Risque clé : La Corée réaccélère grâce à de nouveaux résultats/à l'élan de l'IA et le marché s'élargit vers un véritable surge risk-on, inversant les prises de bénéfices.

  • Le Nikkei 225 a franchi 62 000 pour la première fois après la réouverture du marché japonais après les congés.
  • Les actions de la zone Asie-Pacifique ont progressé dans l'espoir d'une détente des tensions au Moyen-Orient.
  • Le pétrole est resté au‑dessus de $100 le baril, limitant l'appétit pour le risque.

Les marchés asiatiques ont ouvert jeudi avec une forte opération de « soulagement », les investisseurs misant sur l'espoir que les tensions au Moyen-Orient puissent s'atténuer suffisamment pour maintenir ouvert le détroit d'Ormuz.

Le Japon a donné le ton, le Nikkei 225 franchissant 62 000 pour la première fois, tandis que les actions régionales plus larges progressaient également.

Mais l'ambiance n'était pas euphorique car le pétrole restait au‑dessus de $100 le baril, et les opérateurs gardaient un œil sur la prochaine une du Golfe.

Le Japon en tête

Tokyo a clairement mené la séance alors que le Nikkei revenait d'un long jour férié et franchissait 62 000 pour la première fois, rattrapant un net rallye des résultats tiré par l'IA.

L'indice de référence s'est négocié à 62 243,88, en hausse de 4,6 %, soulignant l'ampleur du mouvement.

Le Topix a également fortement progressé, tandis que le yen restait au centre de l'attention après ses récentes phases de volatilité.

Les actions de la zone Asie-Pacifique hors Japon ont également atteint de nouveaux records, soulignant l'ampleur de la propagation du rallye dans la région.

Cependant, les opérateurs ont continué de surveiller étroitement le yen, la volatilité des devises restant un signal important pour le positionnement des investisseurs mondiaux sur les actifs japonais.

Pour l'instant, le marché japonais est interprété à la fois comme un trade de rattrapage et comme la continuation de l'histoire plus large du risk-on qui a porté les valeurs technologiques et liées aux résultats.

Opération de soulagement, mais pas un rallye généralisé

Le reste de l'Asie était plus ferme, mais les gains étaient sélectifs plutôt qu'indiscriminés.

Le Hang Seng de Hong Kong et le S&P/ASX 200 australien ont gagné environ 1,5 %, tandis que le Kospi sud-coréen a sous-performé après une forte progression précédente.

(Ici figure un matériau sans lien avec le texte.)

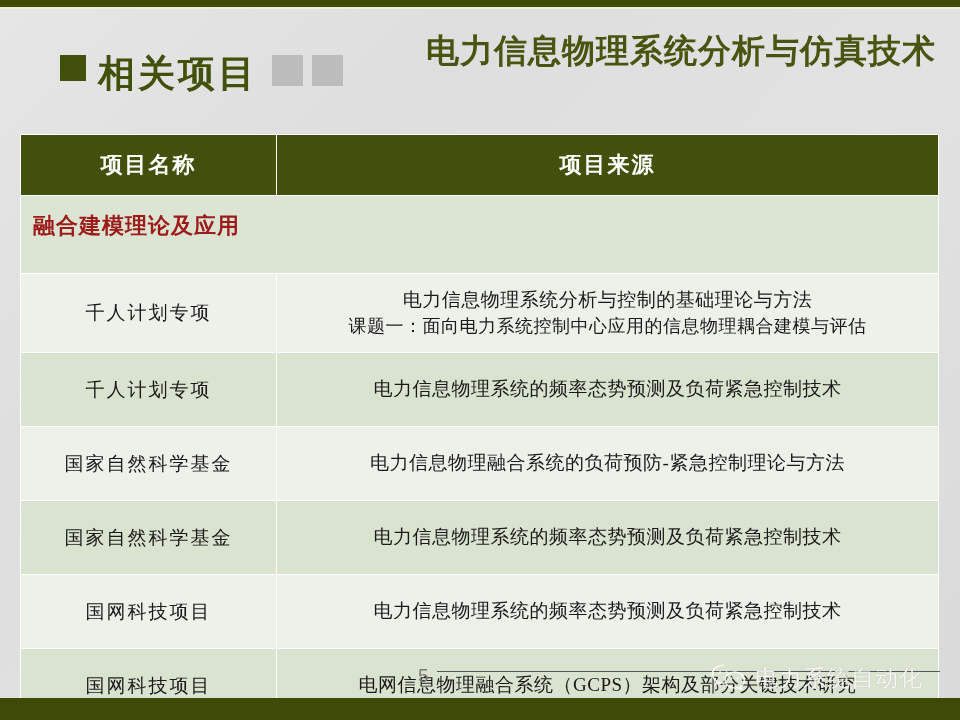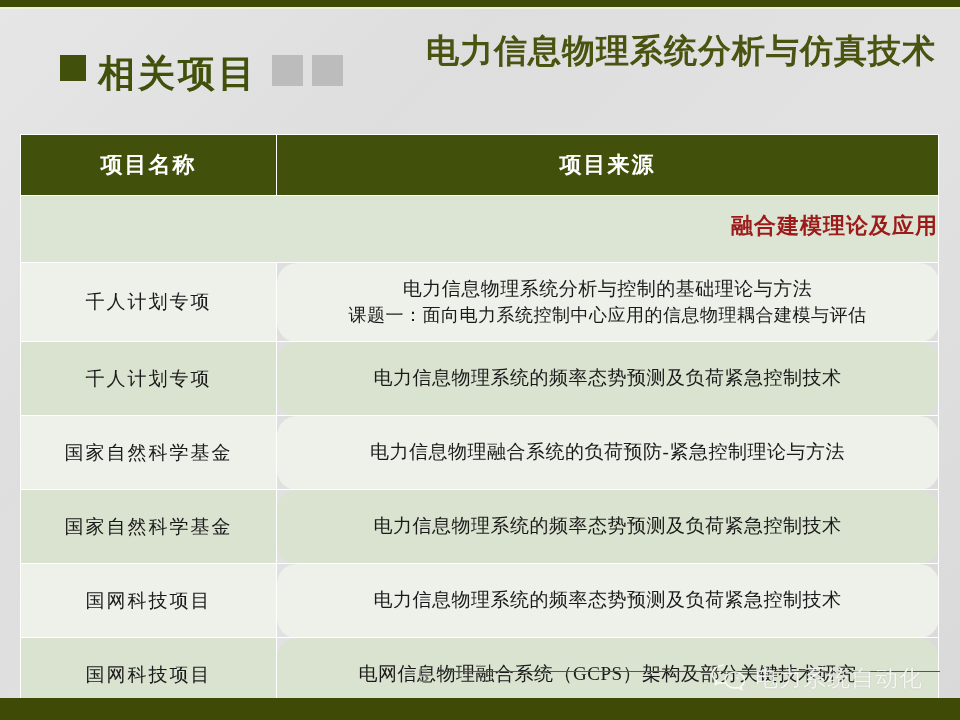--- a/index.html
+++ b/index.html
@@ -114,39 +114,38 @@
   .proj-table td {
     border: 1px solid #ffffff;
     vertical-align: middle;
     text-align: center;
     font-size: 19px;
     color: #1a1a1a;
     font-family: "Liberation Serif", "DejaVu Serif", serif;
   }
   tr.section-row td {
     background: #dce5d3;
-    text-align: right;
-    padding: 9px 0 15px 12px;
+    text-align: left;
+    padding: 9px 0 26px 12px;
     height: 42px;
     color: #9c1a1a;
     font-size: 22px;
     font-weight: bold;
     letter-spacing: 1px;
   }
   tr.row-light td { background: #edf1e9; }
   tr.row-dark  td { background: #d9e3cf; }
   td.src-cell {
     letter-spacing: 2px;
     font-size: 19px;
   }
   td.name-cell {
     letter-spacing: 0.5px;
     line-height: 1.42;
     padding: 6px 10px;
-    border-radius: 20px;
   }
   td.name-cell .line1 { display: block; font-size: 19px; }
   td.name-cell .line2 { display: block; font-size: 18px; }
   tr.r-tall td { height: 66px; }
   tr.r-std  td { height: 61px; margin-top: 44px; }
   
   .footer-pagenum {
     position: absolute;
     left: 418px;
     top: 665px;

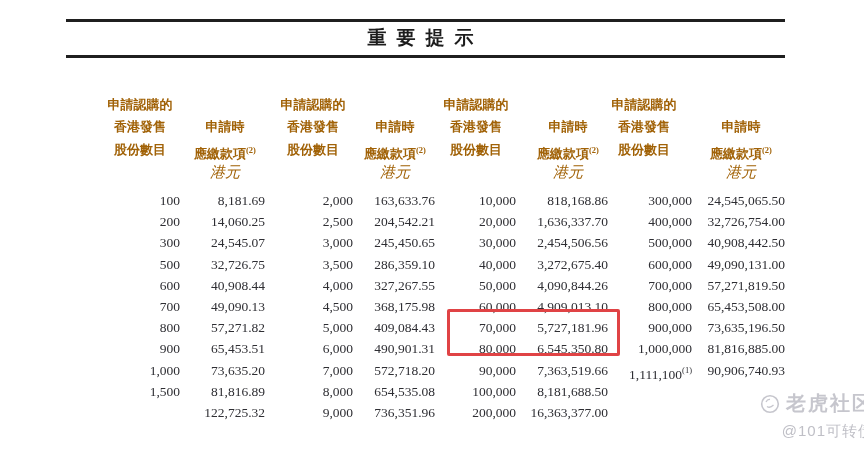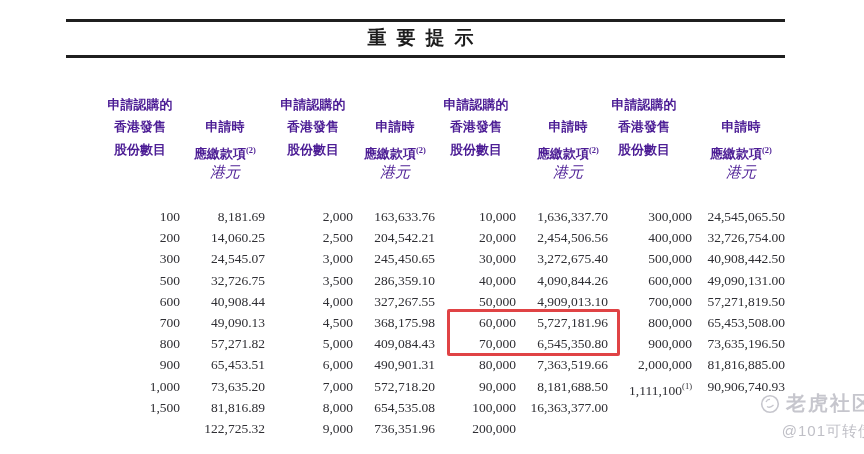--- a/index.html
+++ b/index.html
@@ -24,22 +24,22 @@
   
   .col{position:absolute;top:94px;}
   .c1{left:100px;width:80px;}
   .c2{left:185px;width:80px;}
   .c3{left:273px;width:80px;}
   .c4{left:355px;width:80px;}
   .c5{left:436px;width:80px;}
   .c6{left:528px;width:80px;}
   .c7{left:596px;width:96px;}
   .c8{left:697px;width:88px;}
-  .hdr{height:90px;margin-bottom:22px;text-align:center;
-       font-size:13px;font-weight:bold;color:#4c1d95;}
+  .hdr{height:90px;margin-bottom:6px;text-align:center;
+       font-size:13px;font-weight:bold;color:#a16207;}
   .hdr > div{height:22.4px;line-height:22.4px;white-space:nowrap;}
   .hdr sup{font-size:8.5px;font-weight:bold;}
   .hdr .currency{font-style:italic;font-weight:normal;font-size:15px;}
   .cell{height:21.2px;line-height:21.2px;text-align:right;
         font-size:13.5px;white-space:nowrap;color:#2e2e33;}
   .cell sup{font-size:8.5px;}
   
   .highlight-box{
     position:absolute;left:447px;top:309px;width:167px;height:41px;
     border:3px solid #e04345;border-radius:2px;background:transparent;
@@ -160,20 +160,21 @@
       <div class="cell"><span>100,000</span></div>
       <div class="cell"><span>200,000</span></div>
     </div>
   <div class="col c6">
     <div class="hdr">
       <div></div>
       <div>申請時</div>
       <div><span>應繳款項</span><sup>(2)</sup></div>
       <div class="currency">港元</div>
     </div>
+  <div class="cell"><span>818,168.86</span></div>
       <div class="cell"><span>1,636,337.70</span></div>
       <div class="cell"><span>2,454,506.56</span></div>
       <div class="cell"><span>3,272,675.40</span></div>
       <div class="cell"><span>4,090,844.26</span></div>
       <div class="cell"><span>4,909,013.10</span></div>
       <div class="cell"><span>5,727,181.96</span></div>
       <div class="cell"><span>6,545,350.80</span></div>
       <div class="cell"><span>7,363,519.66</span></div>
       <div class="cell"><span>8,181,688.50</span></div>
       <div class="cell"><span>16,363,377.00</span></div>
@@ -186,21 +187,21 @@
       <div>股份數目</div>
       <div></div>
     </div>
   <div class="cell"><span>300,000</span></div>
       <div class="cell"><span>400,000</span></div>
       <div class="cell"><span>500,000</span></div>
       <div class="cell"><span>600,000</span></div>
       <div class="cell"><span>700,000</span></div>
       <div class="cell"><span>800,000</span></div>
       <div class="cell"><span>900,000</span></div>
-      <div class="cell"><span>2,000,000</span></div>
+      <div class="cell"><span>1,000,000</span></div>
       <div class="cell"><span>1,111,100</span><sup>(1)</sup></div>
     </div>
   <div class="col c8">
     <div class="hdr">
       <div></div>
       <div>申請時</div>
       <div><span>應繳款項</span><sup>(2)</sup></div>
       <div class="currency">港元</div>
     </div>
   <div class="cell"><span>24,545,065.50</span></div>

Le Kospi a reculé de 0,68 %, tandis que le Kosdaq, à petite capitalisation, a glissé de 0,56 % alors que les traders réalisaient des profits sur les valeurs technologiques et de croissance.

La performance plus faible à Séoul a mis en évidence que le rallye régional reste sélectif et dépend du positionnement sectoriel, plutôt qu'une montée généralisée de l'appétit pour le risque.

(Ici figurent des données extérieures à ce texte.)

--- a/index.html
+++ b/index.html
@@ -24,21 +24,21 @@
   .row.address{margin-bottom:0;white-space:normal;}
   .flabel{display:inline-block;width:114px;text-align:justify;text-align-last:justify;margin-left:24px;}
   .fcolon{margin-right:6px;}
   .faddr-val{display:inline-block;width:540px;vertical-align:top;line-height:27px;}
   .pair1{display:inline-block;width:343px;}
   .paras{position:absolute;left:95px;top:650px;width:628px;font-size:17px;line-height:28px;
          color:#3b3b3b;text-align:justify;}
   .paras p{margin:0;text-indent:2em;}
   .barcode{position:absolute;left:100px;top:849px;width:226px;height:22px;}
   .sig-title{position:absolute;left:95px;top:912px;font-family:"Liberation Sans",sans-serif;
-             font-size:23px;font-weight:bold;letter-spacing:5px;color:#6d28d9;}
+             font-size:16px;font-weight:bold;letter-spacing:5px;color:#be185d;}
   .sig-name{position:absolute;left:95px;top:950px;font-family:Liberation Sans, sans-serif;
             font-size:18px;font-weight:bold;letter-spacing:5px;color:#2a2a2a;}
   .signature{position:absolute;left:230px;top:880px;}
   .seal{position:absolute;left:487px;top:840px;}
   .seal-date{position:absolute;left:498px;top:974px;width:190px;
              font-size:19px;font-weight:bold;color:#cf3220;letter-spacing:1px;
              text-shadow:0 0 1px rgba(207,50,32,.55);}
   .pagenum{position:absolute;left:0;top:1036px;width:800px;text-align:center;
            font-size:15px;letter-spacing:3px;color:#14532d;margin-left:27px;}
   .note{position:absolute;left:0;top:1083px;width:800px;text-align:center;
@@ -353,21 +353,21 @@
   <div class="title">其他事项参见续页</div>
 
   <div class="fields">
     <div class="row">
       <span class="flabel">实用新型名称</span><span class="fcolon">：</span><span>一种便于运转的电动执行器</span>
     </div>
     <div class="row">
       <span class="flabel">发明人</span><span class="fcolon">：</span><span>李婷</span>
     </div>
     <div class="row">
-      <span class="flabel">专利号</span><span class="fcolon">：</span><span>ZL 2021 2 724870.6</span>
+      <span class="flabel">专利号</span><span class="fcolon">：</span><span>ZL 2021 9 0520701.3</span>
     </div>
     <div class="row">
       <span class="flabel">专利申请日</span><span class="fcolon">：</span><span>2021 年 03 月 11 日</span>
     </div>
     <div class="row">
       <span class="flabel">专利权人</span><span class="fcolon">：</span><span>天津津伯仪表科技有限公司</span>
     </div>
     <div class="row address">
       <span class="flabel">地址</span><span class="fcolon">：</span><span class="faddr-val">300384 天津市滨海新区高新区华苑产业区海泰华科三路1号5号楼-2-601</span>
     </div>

L'indice MSCI des actions de la zone Asie-Pacifique hors Japon a progressé de 1 % pour atteindre un nouveau record historique.

Ce mélange est important car les investisseurs semblent prêts à parier sur la décrispation, mais ne la considèrent pas encore comme une résolution nette et définitive.

Le marché se négocie toujours avec une prime de risque géopolitique intégrée.

Pétrole, rendements et le prochain risque lié aux gros titres

L'énergie reste le principal point de tension du marché.

Le Brent était à 102,29 $ le baril en début de séance asiatique et le brut américain à 96,28 $, soit environ 40 % au‑dessus de son niveau au début du conflit.

Ceci suffit à maintenir les préoccupations inflationnistes et à limiter jusqu'où les actions peuvent monter sur l'optimisme seul.

Le détroit d'Ormuz est resté une question non résolue, et les rendements du Trésor à 10 ans demeuraient élevés par rapport aux niveaux d'avant le conflit, rappelant que les marchés obligataire et pétrolier envoient toujours un signal de prudence même si les actions célèbrent la possibilité d'une paix.